> Provided data:
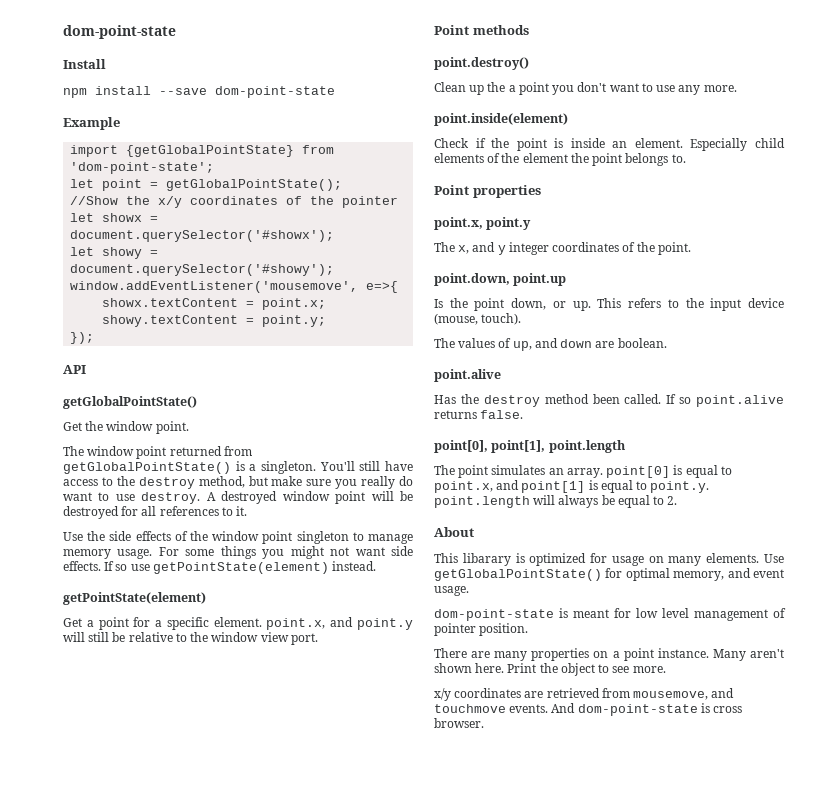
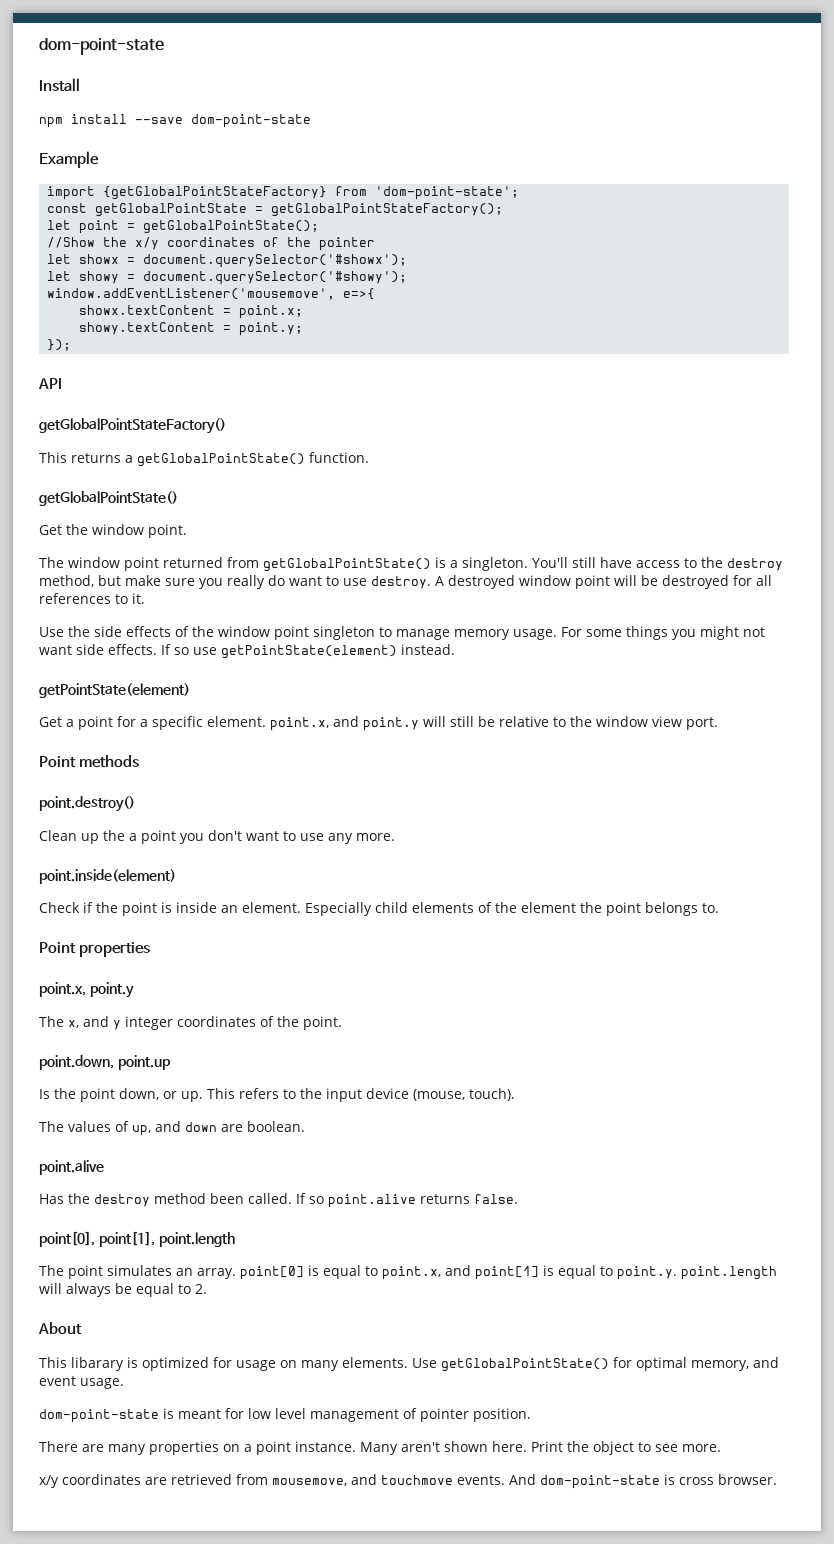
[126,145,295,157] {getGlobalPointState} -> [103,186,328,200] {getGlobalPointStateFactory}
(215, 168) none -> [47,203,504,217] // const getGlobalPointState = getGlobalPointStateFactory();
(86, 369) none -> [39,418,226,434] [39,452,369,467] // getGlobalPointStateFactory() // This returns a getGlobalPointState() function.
==
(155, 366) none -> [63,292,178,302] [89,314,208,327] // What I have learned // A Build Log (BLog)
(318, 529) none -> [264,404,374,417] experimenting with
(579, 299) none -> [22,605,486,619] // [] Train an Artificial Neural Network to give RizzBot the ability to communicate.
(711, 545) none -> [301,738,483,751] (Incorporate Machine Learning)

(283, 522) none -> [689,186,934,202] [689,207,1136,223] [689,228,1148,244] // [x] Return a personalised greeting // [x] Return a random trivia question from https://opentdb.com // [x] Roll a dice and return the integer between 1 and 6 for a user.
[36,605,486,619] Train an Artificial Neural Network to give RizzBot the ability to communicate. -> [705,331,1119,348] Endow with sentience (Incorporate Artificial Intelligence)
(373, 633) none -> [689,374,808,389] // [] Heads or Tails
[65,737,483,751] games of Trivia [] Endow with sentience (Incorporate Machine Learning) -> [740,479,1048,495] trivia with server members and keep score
---
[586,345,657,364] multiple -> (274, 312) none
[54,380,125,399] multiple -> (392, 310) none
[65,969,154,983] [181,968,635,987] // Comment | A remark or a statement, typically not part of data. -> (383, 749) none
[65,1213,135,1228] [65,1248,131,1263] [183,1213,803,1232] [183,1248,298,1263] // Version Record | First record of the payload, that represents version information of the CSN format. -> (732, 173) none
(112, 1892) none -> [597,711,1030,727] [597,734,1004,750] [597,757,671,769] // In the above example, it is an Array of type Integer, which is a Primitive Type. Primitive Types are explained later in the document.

> Work to complete: Whenever a line of the data includes "give", copy that line.

> Solution for this problem:
(579, 299) none -> [22,605,486,619] // [] Train an Artificial Neural Network to give RizzBot the ability to communicate.
[36,605,486,619] Train an Artificial Neural Network to give RizzBot the ability to communicate. -> [705,331,1119,348] Endow with sentience (Incorporate Artificial Intelligence)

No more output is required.